Да, именно в конце. Когда я уезжал из Сима — а это было весной 1944 года, то есть достаточно близко к концу войны, — «шишки» вокруг были одеты в леса, и это казалось нерушимым и вечным. Как небо над головой. Следовательно, порушено это было в сроки, еще более близкие к концу войны — перед самой Победой. Не исключено, что и после нее — когда уже вообще в этом не было никакой необходимости. Кроме, конечно, отчетно-бюрократической, освободившейся с концом войны от всякого гнета реальности. Она сама стала реальностью. И тот, кто, ни о чем другом не думая и не заботясь, таким способом продемонстрировал свою инициативность, знал, что делал. И хотя формулу — «извели страну на показатели» — я придумал много позже, на основании более широкого опыта, но помнится, подсознательно эти облысевшие «шишки» стояли перед моими глазами. И думаю, что память меня не обманывает.
Между тем паровозик подвез свой небольшой состав к Симу и остановился перед заводскими воротами. Правда, перед этим была у него еще одна остановка — при въезде в Сим. И, как я помнил, от нее к Хайдуковым (а мысленно ехал я все-таки к ним) было чуть ближе, чем от завода. Но я не рискнул — не был уверен, что найду их дом. Тем более что по дороге выяснил, что Саша Хайдуков (его уже именовали почтительно «Александр Александрович») вернулся с войны и работает на заводе диспетчером. Решил начать с него.
Найти его действительно оказалось просто. Как именно, не помню — то ли позвонил, то ли кто-то по моей просьбе передал ему, что я его жду, — но помню, что через несколько минут я уже ждал у клуба условленной встречи — примерно на том месте, где десять лет назад мы с отцом ждали мать, пошедшую выяснять, можем ли мы здесь осесть.
И мимо опять проходили незнакомые люди. Хотя тогда это было естественно, а теперь не очень. Не видел я не только московских лиц, но и симских тоже. И речь вокруг была не симская. Может, потому, что на этом «пятачке» в это время можно было встретить только служащих заводоуправления, попавших сюда по распределению после институтов или техникумов. А может быть, просто все симское разводнялось в общероссийском — не знаю. Но для меня это был «глагол времен, металла звон», воплощение бега времени. Нельзя дважды ступить в один и тот же поток — поток был явно другой… Но вот появился запыхавшийся Саша. Мы обнялись. Пошли к нему. Родители его были живы, но, естественно, постарели. С трудом меня разглядели, но узнали. Встретили тепло, расспросили про моих родителей, накормили. Объяснять им, что со мной за это время произошло, я пытался, но не уверен, что они уяснили, они плохо слышали, и слишком далеко это было от их жизни. Поняли только, что со мной случилась беда, какая-то несправедливость, и сочувствовали мне. Да если бы я оказался настоящим «тюремщиком» (уголовником), они приняли бы меня столь же радушно: «бес, поди, попутал, со всяким может случиться». Но их самих «бес» никогда бы не попутал. Да и про меня они не думали такого, даже в голову не приходило. Саша, конечно, понял меня вполне, но никакого опасения в его отношении ко мне я не заметил. А ведь занимал видную должность на оборонном заводе — единственном серьезном предприятии в Симе.

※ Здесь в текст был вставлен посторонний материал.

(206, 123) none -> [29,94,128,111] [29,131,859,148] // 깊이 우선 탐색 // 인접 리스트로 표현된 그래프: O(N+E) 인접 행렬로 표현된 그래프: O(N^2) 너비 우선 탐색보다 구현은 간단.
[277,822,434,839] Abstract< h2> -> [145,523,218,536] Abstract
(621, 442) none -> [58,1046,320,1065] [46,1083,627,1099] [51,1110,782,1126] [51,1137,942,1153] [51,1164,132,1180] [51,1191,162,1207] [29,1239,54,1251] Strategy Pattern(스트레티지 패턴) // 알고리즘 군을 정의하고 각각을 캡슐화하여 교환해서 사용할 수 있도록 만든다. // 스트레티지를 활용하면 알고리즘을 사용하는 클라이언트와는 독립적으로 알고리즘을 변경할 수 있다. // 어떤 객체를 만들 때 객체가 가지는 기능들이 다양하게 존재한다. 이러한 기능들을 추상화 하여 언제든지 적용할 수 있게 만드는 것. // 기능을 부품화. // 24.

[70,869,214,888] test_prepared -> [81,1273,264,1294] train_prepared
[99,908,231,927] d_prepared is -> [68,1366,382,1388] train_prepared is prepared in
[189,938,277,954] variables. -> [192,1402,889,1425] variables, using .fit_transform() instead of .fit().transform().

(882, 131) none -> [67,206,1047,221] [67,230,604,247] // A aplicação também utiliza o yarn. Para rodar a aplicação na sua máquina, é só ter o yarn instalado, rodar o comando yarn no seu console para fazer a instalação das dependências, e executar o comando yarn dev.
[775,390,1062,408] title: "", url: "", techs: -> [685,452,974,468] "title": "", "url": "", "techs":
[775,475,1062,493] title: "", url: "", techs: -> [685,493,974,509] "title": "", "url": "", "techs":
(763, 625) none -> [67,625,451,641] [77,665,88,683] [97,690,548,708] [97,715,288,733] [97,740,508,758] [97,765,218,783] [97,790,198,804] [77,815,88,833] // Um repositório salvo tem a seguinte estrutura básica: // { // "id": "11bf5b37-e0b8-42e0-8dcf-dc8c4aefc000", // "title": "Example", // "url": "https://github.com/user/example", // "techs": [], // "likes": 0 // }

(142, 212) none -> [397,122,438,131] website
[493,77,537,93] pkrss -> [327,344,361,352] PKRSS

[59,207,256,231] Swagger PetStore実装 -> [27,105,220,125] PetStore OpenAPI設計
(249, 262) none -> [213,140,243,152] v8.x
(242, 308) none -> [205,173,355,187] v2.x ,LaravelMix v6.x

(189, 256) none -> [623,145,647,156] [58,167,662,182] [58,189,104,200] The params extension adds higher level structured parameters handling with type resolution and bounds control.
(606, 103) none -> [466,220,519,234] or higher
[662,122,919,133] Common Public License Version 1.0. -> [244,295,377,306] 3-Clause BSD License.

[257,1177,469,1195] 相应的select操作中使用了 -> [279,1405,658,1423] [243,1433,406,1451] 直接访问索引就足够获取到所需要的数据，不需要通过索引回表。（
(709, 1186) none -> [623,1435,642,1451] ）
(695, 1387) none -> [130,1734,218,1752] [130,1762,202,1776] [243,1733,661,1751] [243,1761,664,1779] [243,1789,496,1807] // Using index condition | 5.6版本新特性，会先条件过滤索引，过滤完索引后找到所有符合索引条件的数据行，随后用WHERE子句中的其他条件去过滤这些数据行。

Но самым сильным впечатлением в этот мой приезд в Сим было посещение школы — той школы, которую я когда-то окончил. Впечатление это было и приятным, и грустным. Учительницы… При воспоминании о них душа моя наполняется теплотой и… испытываю я некоторую неловкость. Неловкость объясняется тем, что я не помню ни их имени-отчества, и фамилий не помню. Не помнил, когда рассказывал, как учился в этой школе (ч. 2-я), и теперь не помню. Они этого никак не заслужили — тем более передо мной, в ком они приняли живое участие. Но что сделаешь с памятью? А в 1951 году нельзя даже сказать, что не помнил, не представлял, что может быть иначе. Они, те, кто меня знал, — время и здесь не стояло на месте — встретили меня тепло, даже радостно. Приятно, когда бывшие ученики взрослыми людьми навещают свою школу. А поскольку во мне они когда-то приняли особое участие, им было вдобавок приятно, что я об этом помнил. И мне это было приятно.
Начались, как водится, вопросы-расспросы. Мой рассказ о моей тогдашней судьбе не поколебал их радости. Все-таки их выпускник достиг некоторой высоты, пусть его даже и сбили, но все равно это произошло в недосягаемо высоких сферах. И кто его знает — вот жив, заехал, — может, опять взлетит. Мне, конечно, сочувствовали, но и сочувствие было каким-то радостным. Но висела над нашей встречей черная туча, не имеющая никакого отношения к тому, что между нами происходило.